Nothing outside the range below should be printed. Output exactly the lines from the line with "moved up: Rua Noventa e Nove | CEP: 08226-011" to the line with "ovom nadvožnjaku krivina", both included.

=== Section Start ===

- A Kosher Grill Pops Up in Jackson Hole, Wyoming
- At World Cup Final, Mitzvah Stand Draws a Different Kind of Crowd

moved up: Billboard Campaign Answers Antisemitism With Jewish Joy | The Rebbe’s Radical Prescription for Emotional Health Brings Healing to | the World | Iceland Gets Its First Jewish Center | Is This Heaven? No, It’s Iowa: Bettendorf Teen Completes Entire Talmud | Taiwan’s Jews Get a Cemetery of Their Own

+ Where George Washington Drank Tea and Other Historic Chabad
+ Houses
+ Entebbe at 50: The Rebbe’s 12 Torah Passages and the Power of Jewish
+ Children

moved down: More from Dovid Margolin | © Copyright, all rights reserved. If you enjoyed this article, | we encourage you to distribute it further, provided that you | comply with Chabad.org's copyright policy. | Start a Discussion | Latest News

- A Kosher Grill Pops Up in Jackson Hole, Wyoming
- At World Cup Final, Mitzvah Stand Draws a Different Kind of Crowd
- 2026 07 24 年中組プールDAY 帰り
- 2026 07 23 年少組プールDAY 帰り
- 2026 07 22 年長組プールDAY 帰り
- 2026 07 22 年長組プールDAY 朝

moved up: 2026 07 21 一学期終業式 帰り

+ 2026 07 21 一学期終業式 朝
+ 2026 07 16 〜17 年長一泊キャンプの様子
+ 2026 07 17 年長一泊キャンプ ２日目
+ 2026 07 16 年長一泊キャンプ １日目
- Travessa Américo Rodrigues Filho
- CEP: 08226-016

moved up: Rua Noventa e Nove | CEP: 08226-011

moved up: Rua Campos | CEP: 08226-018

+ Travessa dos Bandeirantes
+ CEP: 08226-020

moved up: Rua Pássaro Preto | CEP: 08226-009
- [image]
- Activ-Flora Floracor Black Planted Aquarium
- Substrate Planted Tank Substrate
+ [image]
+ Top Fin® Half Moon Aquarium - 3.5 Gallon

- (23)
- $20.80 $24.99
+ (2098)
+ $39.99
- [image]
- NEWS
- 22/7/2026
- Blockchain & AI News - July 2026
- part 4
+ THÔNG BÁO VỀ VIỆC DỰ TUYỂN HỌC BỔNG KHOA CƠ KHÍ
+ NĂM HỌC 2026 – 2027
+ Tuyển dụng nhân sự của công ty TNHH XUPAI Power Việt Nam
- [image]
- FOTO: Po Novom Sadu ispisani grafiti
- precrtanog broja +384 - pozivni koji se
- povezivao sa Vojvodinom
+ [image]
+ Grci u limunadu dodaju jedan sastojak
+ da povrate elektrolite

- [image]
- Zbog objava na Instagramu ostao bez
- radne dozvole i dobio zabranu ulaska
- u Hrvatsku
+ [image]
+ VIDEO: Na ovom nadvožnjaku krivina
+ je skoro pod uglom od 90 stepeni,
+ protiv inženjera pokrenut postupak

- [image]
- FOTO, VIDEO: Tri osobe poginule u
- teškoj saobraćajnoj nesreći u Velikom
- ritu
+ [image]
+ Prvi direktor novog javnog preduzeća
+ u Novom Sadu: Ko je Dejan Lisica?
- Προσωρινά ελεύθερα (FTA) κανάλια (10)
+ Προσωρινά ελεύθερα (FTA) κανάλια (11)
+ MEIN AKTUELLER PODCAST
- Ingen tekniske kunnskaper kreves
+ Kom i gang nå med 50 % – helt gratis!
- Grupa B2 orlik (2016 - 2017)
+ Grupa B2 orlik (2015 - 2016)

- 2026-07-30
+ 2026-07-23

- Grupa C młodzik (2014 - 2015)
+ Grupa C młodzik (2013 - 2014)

=== Section End ===

§ TASK SOLUTION:
moved up: Rua Noventa e Nove | CEP: 08226-011

moved up: Rua Campos | CEP: 08226-018

+ Travessa dos Bandeirantes
+ CEP: 08226-020

moved up: Rua Pássaro Preto | CEP: 08226-009
- [image]
- Activ-Flora Floracor Black Planted Aquarium
- Substrate Planted Tank Substrate
+ [image]
+ Top Fin® Half Moon Aquarium - 3.5 Gallon

- (23)
- $20.80 $24.99
+ (2098)
+ $39.99
- [image]
- NEWS
- 22/7/2026
- Blockchain & AI News - July 2026
- part 4
+ THÔNG BÁO VỀ VIỆC DỰ TUYỂN HỌC BỔNG KHOA CƠ KHÍ
+ NĂM HỌC 2026 – 2027
+ Tuyển dụng nhân sự của công ty TNHH XUPAI Power Việt Nam
- [image]
- FOTO: Po Novom Sadu ispisani grafiti
- precrtanog broja +384 - pozivni koji se
- povezivao sa Vojvodinom
+ [image]
+ Grci u limunadu dodaju jedan sastojak
+ da povrate elektrolite

- [image]
- Zbog objava na Instagramu ostao bez
- radne dozvole i dobio zabranu ulaska
- u Hrvatsku
+ [image]
+ VIDEO: Na ovom nadvožnjaku krivina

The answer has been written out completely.